(About this exercise):
Skipping all images, output the listing word for word.

-.-.-

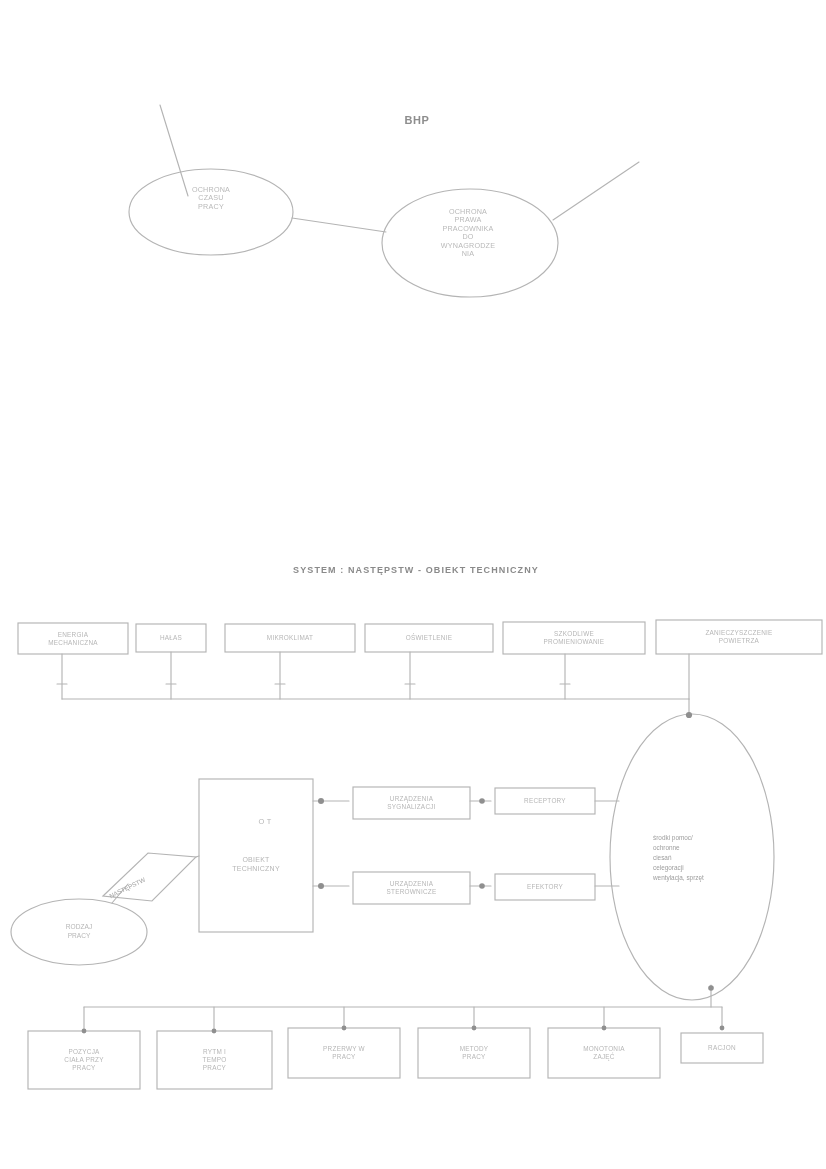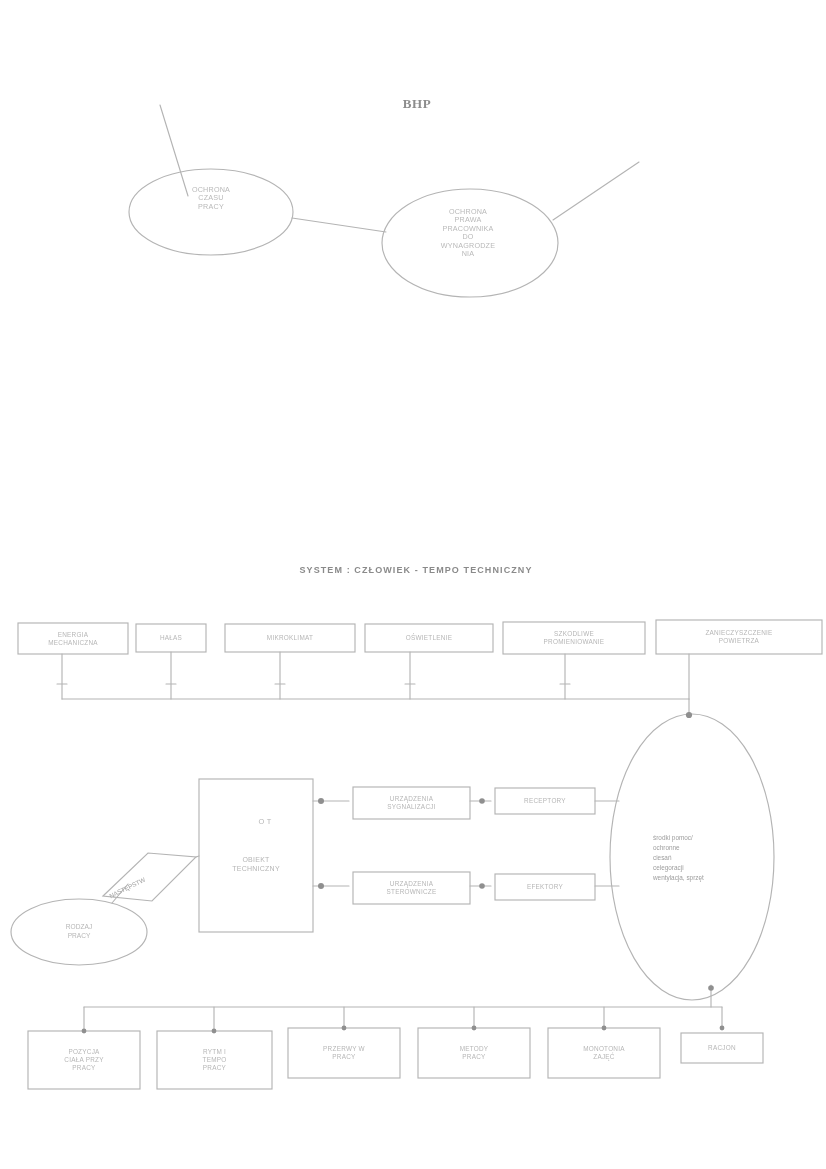--- a/index.html
+++ b/index.html
@@ -33,24 +33,23 @@
     text-align: center;
     color: #b9b9b9;
     line-height: 1.18;
     letter-spacing: .2px;
     white-space: pre-line;
     user-select: none;
   }
 
   
   .t-bhp {
-    left: 382px; top: 96px; width: 70px;
-    font-size: 13px; font-weight: bold; color: #8d8d8d;
+    left: 382px; top: 114px; width: 70px;
+    font-size: 11px; font-weight: bold; color: #8d8d8d;
     letter-spacing: .6px;
-    font-family: Liberation Serif, serif;
   }
   .t-ell1 { left: 146px; top: 186px; width: 130px; font-size: 7.2px; }
   .t-ell2 { left: 404px; top: 208px; width: 128px; font-size: 7.2px; }
 
   
   .t-sys {
     left: 228px; top: 565px; width: 376px;
     font-size: 9px; font-weight: bold; color: #8a8a8a;
     letter-spacing: 1.1px;
   }
@@ -206,21 +205,21 @@
   <div class="lbl t-ell1">OCHRONA
 CZASU
 PRACY</div>
   <div class="lbl t-ell2">OCHRONA
 PRAWA
 PRACOWNIKA
 DO
 WYNAGRODZE
 NIA</div>
 
-  <div class="lbl t-sys">SYSTEM : CZŁOWIEK - TEMPO TECHNICZNY</div>
+  <div class="lbl t-sys">SYSTEM : NASTĘPSTW - OBIEKT TECHNICZNY</div>
 
   <div class="box-lbl" style="left:18px;  top:623px; width:110px; height:31px;">ENERGIA
 MECHANICZNA</div>
   <div class="box-lbl" style="left:136px; top:624px; width:70px;  height:28px;">HAŁAS</div>
   <div class="box-lbl" style="left:225px; top:624px; width:130px; height:28px;">MIKROKLIMAT</div>
   <div class="box-lbl" style="left:365px; top:624px; width:128px; height:28px;">OŚWIETLENIE</div>
   <div class="box-lbl" style="left:503px; top:622px; width:142px; height:32px;">SZKODLIWE
 PROMIENIOWANIE</div>
   <div class="box-lbl" style="left:656px; top:620px; width:166px; height:34px;">ZANIECZYSZCZENIE
 POWIETRZA</div>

-.-.-

(Solved exercise):
--- a/index.html
+++ b/index.html
@@ -33,24 +33,23 @@
     text-align: center;
     color: #b9b9b9;
     line-height: 1.18;
     letter-spacing: .2px;
     white-space: pre-line;
     user-select: none;
   }
 
   
   .t-bhp {
-    left: 382px; top: 96px; width: 70px;
-    font-size: 13px; font-weight: bold; color: #8d8d8d;
+    left: 382px; top: 114px; width: 70px;
+    font-size: 11px; font-weight: bold; color: #8d8d8d;
     letter-spacing: .6px;
-    font-family: Liberation Serif, serif;
   }
   .t-ell1 { left: 146px; top: 186px; width: 130px; font-size: 7.2px; }
   .t-ell2 { left: 404px; top: 208px; width: 128px; font-size: 7.2px; }
 
   
   .t-sys {
     left: 228px; top: 565px; width: 376px;
     font-size: 9px; font-weight: bold; color: #8a8a8a;
     letter-spacing: 1.1px;
   }
@@ -206,21 +205,21 @@
   <div class="lbl t-ell1">OCHRONA
 CZASU
 PRACY</div>
   <div class="lbl t-ell2">OCHRONA
 PRAWA
 PRACOWNIKA
 DO
 WYNAGRODZE
 NIA</div>
 
-  <div class="lbl t-sys">SYSTEM : CZŁOWIEK - TEMPO TECHNICZNY</div>
+  <div class="lbl t-sys">SYSTEM : NASTĘPSTW - OBIEKT TECHNICZNY</div>
 
   <div class="box-lbl" style="left:18px;  top:623px; width:110px; height:31px;">ENERGIA
 MECHANICZNA</div>
   <div class="box-lbl" style="left:136px; top:624px; width:70px;  height:28px;">HAŁAS</div>
   <div class="box-lbl" style="left:225px; top:624px; width:130px; height:28px;">MIKROKLIMAT</div>
   <div class="box-lbl" style="left:365px; top:624px; width:128px; height:28px;">OŚWIETLENIE</div>
   <div class="box-lbl" style="left:503px; top:622px; width:142px; height:32px;">SZKODLIWE
 PROMIENIOWANIE</div>
   <div class="box-lbl" style="left:656px; top:620px; width:166px; height:34px;">ZANIECZYSZCZENIE
 POWIETRZA</div>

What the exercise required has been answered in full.